For new documents, enforce correct types at the application layer:

// FAST: Correct BSON types from the start
Document reading = new Document()
    .append("_id", new ObjectId())
    .append("sensorId", sensorId)
    .append("timestamp", Date.from(Instant.now()))
    .append("temperature", temperature)      // double, not String
    .append("humidity", humidity)             // double, not String
    .append("pressure", pressure)            // double, not String
    .append("isActive", isActive);           // boolean, not String

The Proof

After migrating 200 million documents:

MetricString typesOptimized typesReduction
Avg document size920 bytes340 bytes63%
Collection storage180 GB68 GB62%
Index size (timestamp)12.4 GB4.8 GB61%
Network per 100-doc query92 KB34 KB63%
Deserialization time per doc1,850 ns980 ns47%

The Trade-off

The migration requires reading and rewriting every document.

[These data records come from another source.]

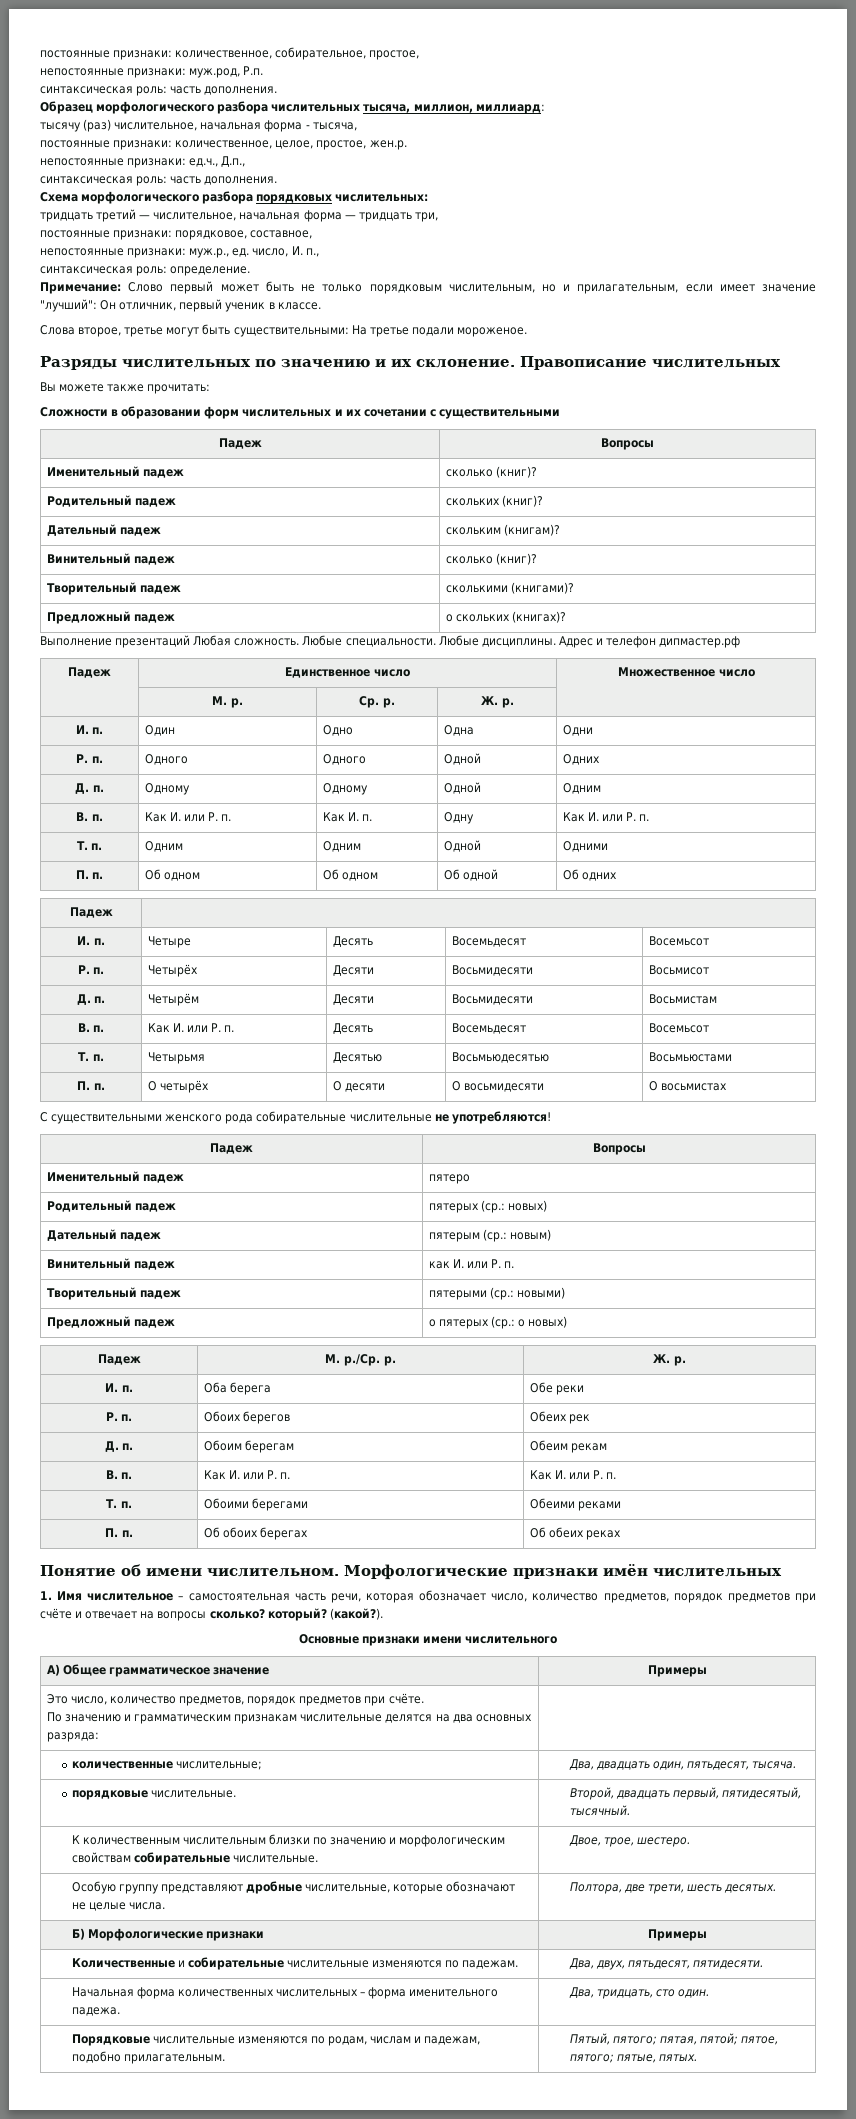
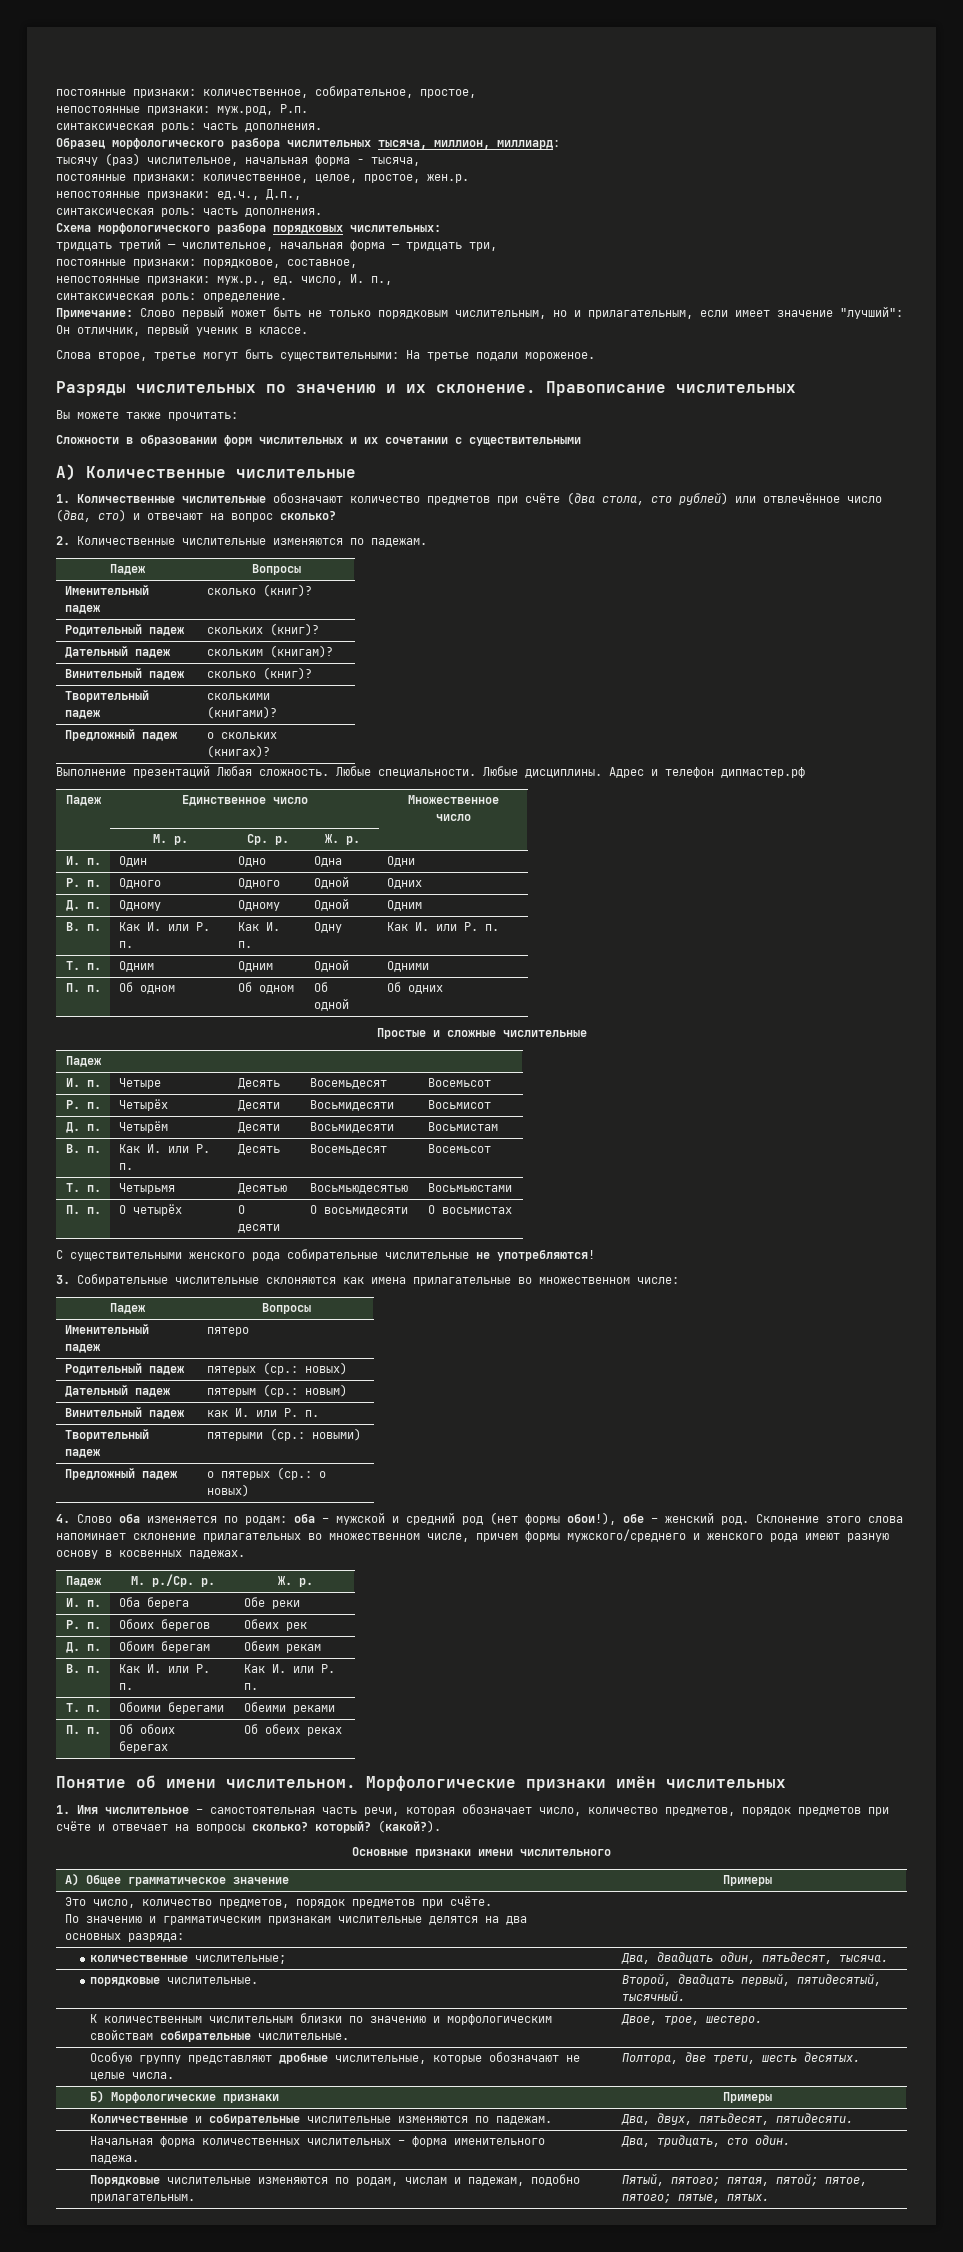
+ А) Количественные числительные
+ 1. Количественные числительные обозначают количество предметов при счёте (два стола, сто рублей) или отвлечённое число (два, сто) и отвечают на вопрос сколько?
+ 2. Количественные числительные изменяются по падежам.
+ Простые и сложные числительные
+ 3. Собирательные числительные склоняются как имена прилагательные во множественном числе:
+ 4. Слово оба изменяется по родам: оба – мужской и средний род (нет формы обои!), обе – женский род. Склонение этого слова напоминает склонение прилагательных во множественном числе, причем формы мужского/среднего и женского рода имеют разную основу в косвенных падежах.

For 200 million documents with batches of 10,000 and an average batch write time of 200ms, the migration takes approximately 4,000 seconds (67 minutes). During migration, write operations to the collection contend with the bulk updates. Run the migration during low-traffic periods, use ordered(false) to allow parallel execution within each batch, and set a WriteConcern of w:1 during migration for speed (verify replication after completion).

The _id field cannot be changed in place. Migrating from string UUIDs to ObjectId requires creating new documents and deleting old ones, which is a more invasive operation. For existing collections, keep the string _id and fix the other fields first. For new collections, always use ObjectId or BinData.